A Literary Treasure: Exquisite Writing and a Heart-Wrenching Plot
Oh, the writing. Oh, the language. The words alone will transport you to December 1962 in rainy, windy, and cold Faha in the far west of Ireland. Read a few pages, and you'll want to snuggle under a blanket just to warm up. To heck with the story, the book should win an award just for the exquisite, hauntingly lyrical prose by author Niall Williams.

But the story is excellent, too—with one important caveat (see the paragraph below). The plot: An abandoned newborn is discovered in a cemetery on the night of the busy Faha Christmas fair, and she is so cold she must be dead. Without anyone else knowing, three people—two men and a boy—take the baby to the town doctor, who lives and works in a house with his eldest daughter, a 29-year-old who has never married. The baby isn't dead. The widowed doctor sees the joy this little girl brings to his own child and must concoct a way for them to keep the baby—something the Roman Catholic church and the Irish authorities would never allow of a spinster. Meanwhile, the infant's presence in their home must be an absolute secret so the baby isn't taken from them, but secrets are not kept long in tiny, gossipy Faha.

To get to this point in the book, one has to read the set-up, which places the reader into the center of Faha where we get to know its charming ways, eccentric people, and myriad mysteries. And it's a very long set-up at approximately 150 pages. Even with the extraordinary writing, I imagine some readers will be tempted to give up on the novel for the simple reason that nothing happens. This is one of those times that I urge you not to give in to that temptation. Keep reading because the payoff is remarkable.

Beginning on the first Sunday in Advent, this is an ideal book to read in December with allusions throughout the story to this liturgical season of waiting and expectation. There are themes of regrets for the past, but these are balanced with themes of hope and second chances for the future. Most of all, this is a book about family love.

This is a novel that I will think about long after I finish the last page. "Time of the Child" is a literary treasure.
Power Reviewer
Anthony_Conty

Literary Fiction for the Uninitiated
“Time of the Child” by Niall Williams has a very slow start, establishing its universe in the fictional Irish town of Faha. The plot remains secondary to the quirky people. The story from the flap begins around page 60, so we learn a lot about the importance of a town doctor and a local priest in Ireland.

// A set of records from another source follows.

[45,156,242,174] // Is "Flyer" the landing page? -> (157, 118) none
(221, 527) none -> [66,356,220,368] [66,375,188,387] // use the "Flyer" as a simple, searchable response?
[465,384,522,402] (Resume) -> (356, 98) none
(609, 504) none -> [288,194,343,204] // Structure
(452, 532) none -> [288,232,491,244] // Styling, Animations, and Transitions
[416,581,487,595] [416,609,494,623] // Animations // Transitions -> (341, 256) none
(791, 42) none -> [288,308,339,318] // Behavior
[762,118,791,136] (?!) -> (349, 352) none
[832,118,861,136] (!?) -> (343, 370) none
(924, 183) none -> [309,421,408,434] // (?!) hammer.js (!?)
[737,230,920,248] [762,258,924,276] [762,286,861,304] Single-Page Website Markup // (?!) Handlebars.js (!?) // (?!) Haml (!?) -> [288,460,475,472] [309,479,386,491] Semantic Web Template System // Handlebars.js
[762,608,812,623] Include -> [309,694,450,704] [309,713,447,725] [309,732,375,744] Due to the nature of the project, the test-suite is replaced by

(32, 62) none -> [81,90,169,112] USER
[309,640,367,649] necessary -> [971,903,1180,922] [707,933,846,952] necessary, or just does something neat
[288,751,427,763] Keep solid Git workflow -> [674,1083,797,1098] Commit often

Faha is a congested town, both metaphorically and literally. They are struggling through their day-to-day and cannot handle much more, or so they think, until a baby randomly arrives and alters their routine. The importance of daily monotony in literary fiction lies in making the unexpected event have a greater effect on the fully developed characters the author has created.

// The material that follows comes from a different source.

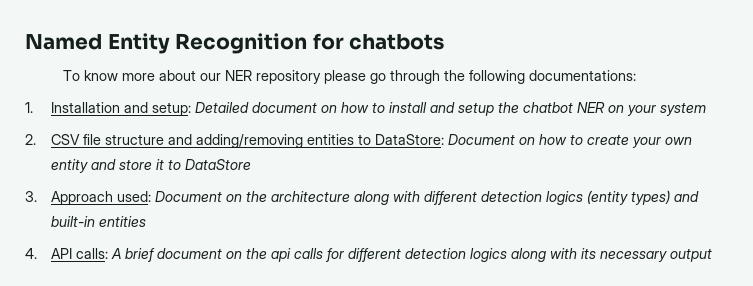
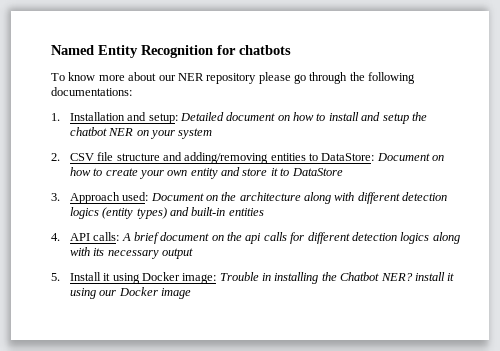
(712, 255) none -> [51,272,455,284] [69,287,191,299] // 5. Install it using Docker image: Trouble in installing the Chatbot NER? install it using our Docker image

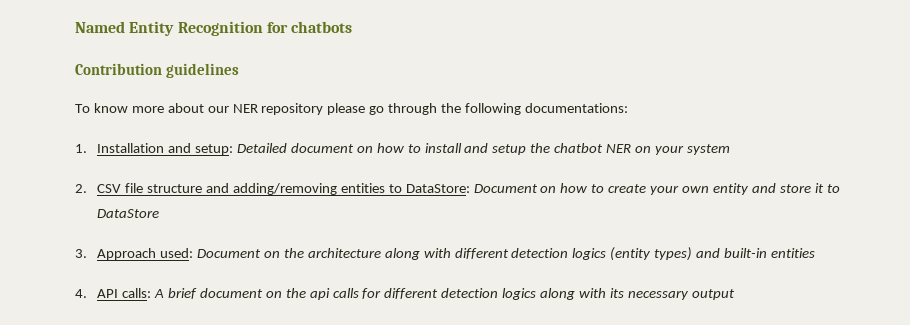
(291, 50) none -> [75,63,239,78] // Contribution guidelines
[51,272,455,284] [69,287,191,299] // 5. Install it using Docker image: Trouble in installing the Chatbot NER? install it using our Docker image -> (735, 294) none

I broke my own rule and asked AI a question when part of the plot confused me, and our imaginary friend had a lot of extra facts to share about symbolism for melancholy. Apparently, Williams wrote several metaphors about the birth of Christ and creationism that I missed at first glance, but they reminded me why I enjoyed Comparative Literature in college with guidance.

Goodreads categorized the novel as “literary fiction,” which the casual reader cannot differentiate from “fiction.” Williams greatly prioritizes a message over plot and events, which requires some patience in reading. The last act, the contents of which I will not reveal, covers many themes, including single motherhood, societal norms, and nature vs. nurture in families.

Full disclosure: I went for long periods without knowing what was going on and feared that the author would lose me. If you love children and recognize that bond between parent and child, however, the ending will move you. Daughter Ronnie is a well-developed character, and you will root for her, as you do all the great protagonists in literature,, and it will make sense.